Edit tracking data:
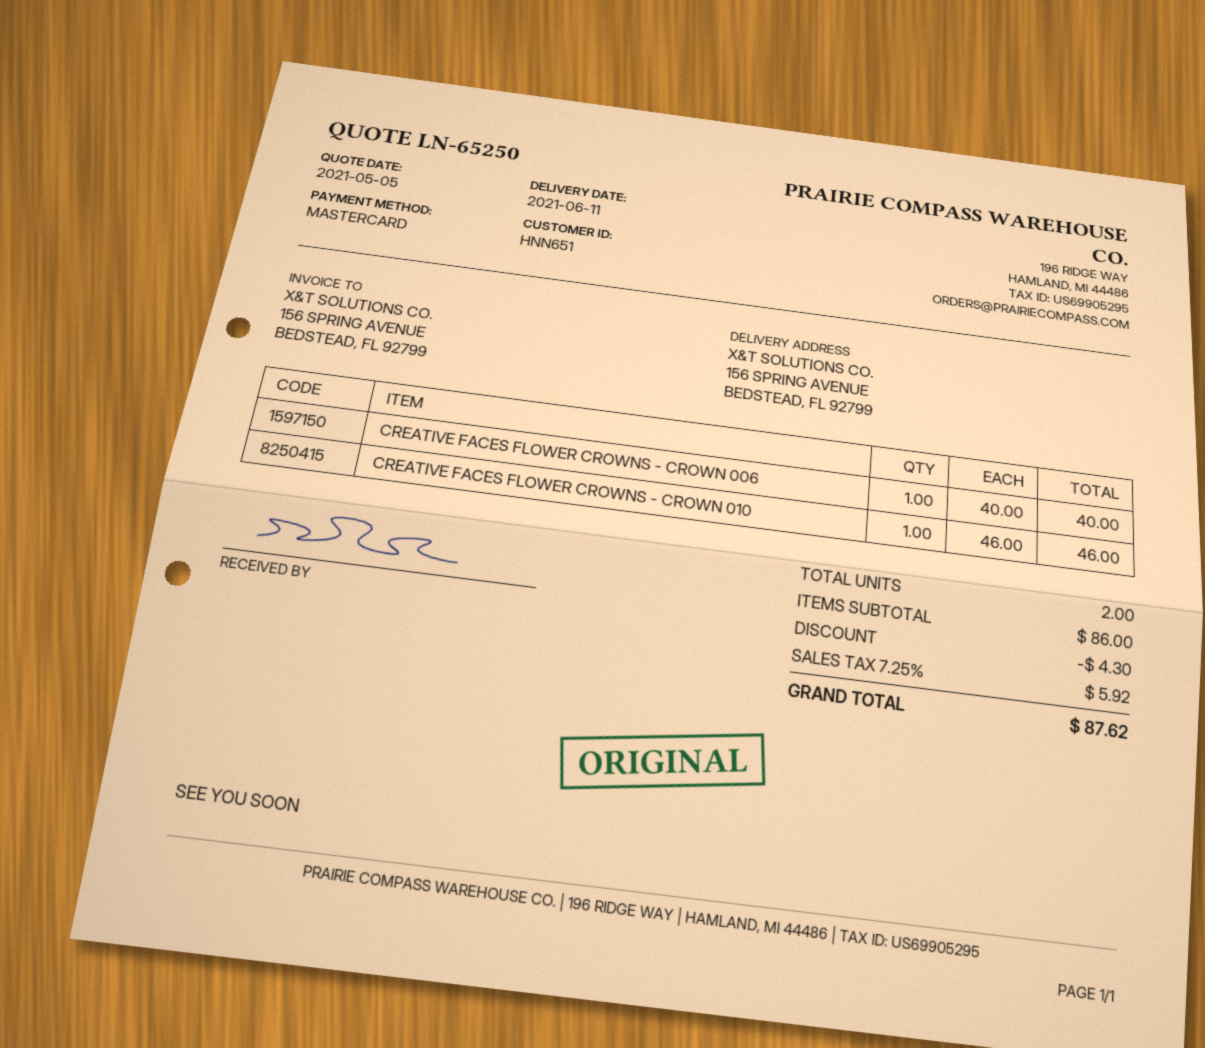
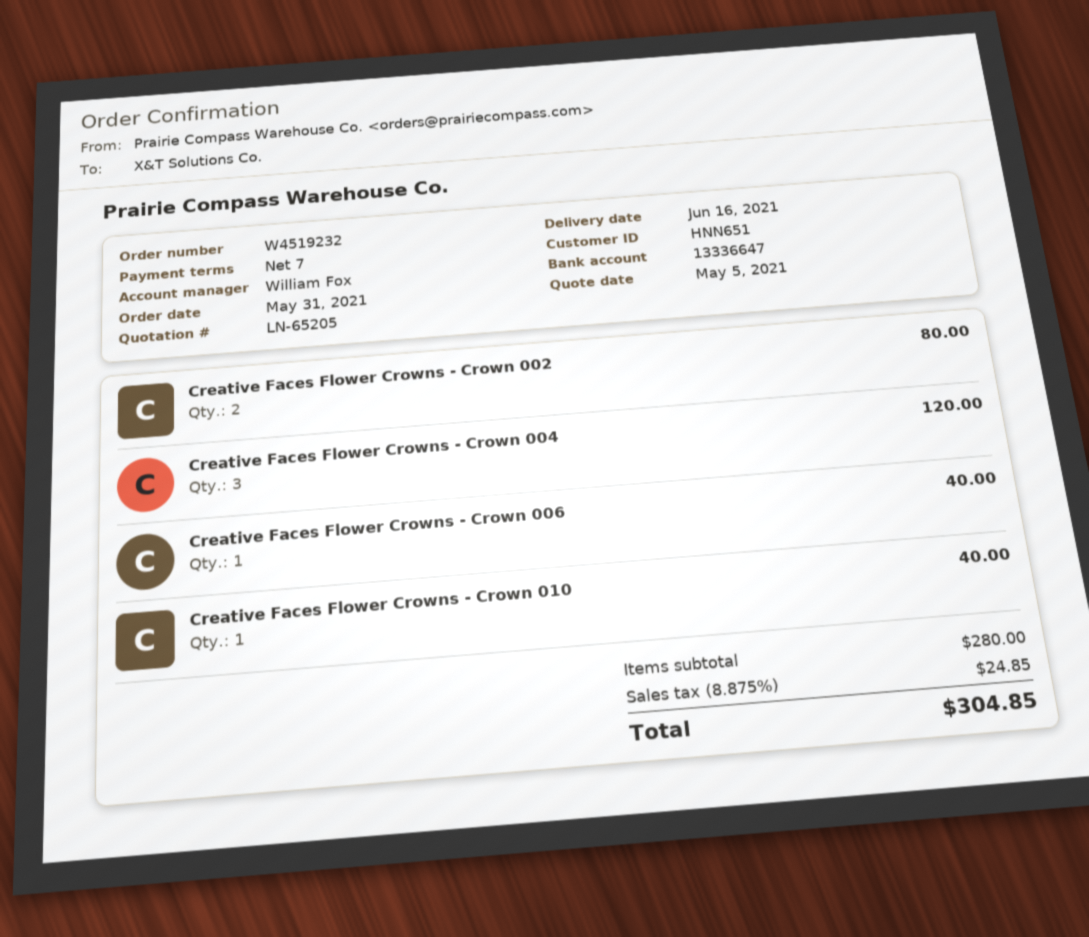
quote number: LN-65250 -> LN-65205
delivery date: 2021-06-11 -> 2021-06-16
CREATIVE FACES FLOWER CROWNS - CROWN 010: 1 for 46.00 -> 1 for 40.00
Creative Faces Flower Crowns - Crown 002: none -> 2 for 80.00
Creative Faces Flower Crowns - Crown 004: none -> 3 for 120.00
subtotal: 86.00 -> 280.00
discount: 4.30 -> none
tax: 7.25% = 5.92 -> 8.875% = 24.85
total: 87.62 -> 304.85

WHAT YOU HAVE TO DO:
Nothing but lines that contain "none" should appear in the answer. Copy each from the records.

EXERCISE ANSWER:
Creative Faces Flower Crowns - Crown 002: none -> 2 for 80.00
Creative Faces Flower Crowns - Crown 004: none -> 3 for 120.00
discount: 4.30 -> none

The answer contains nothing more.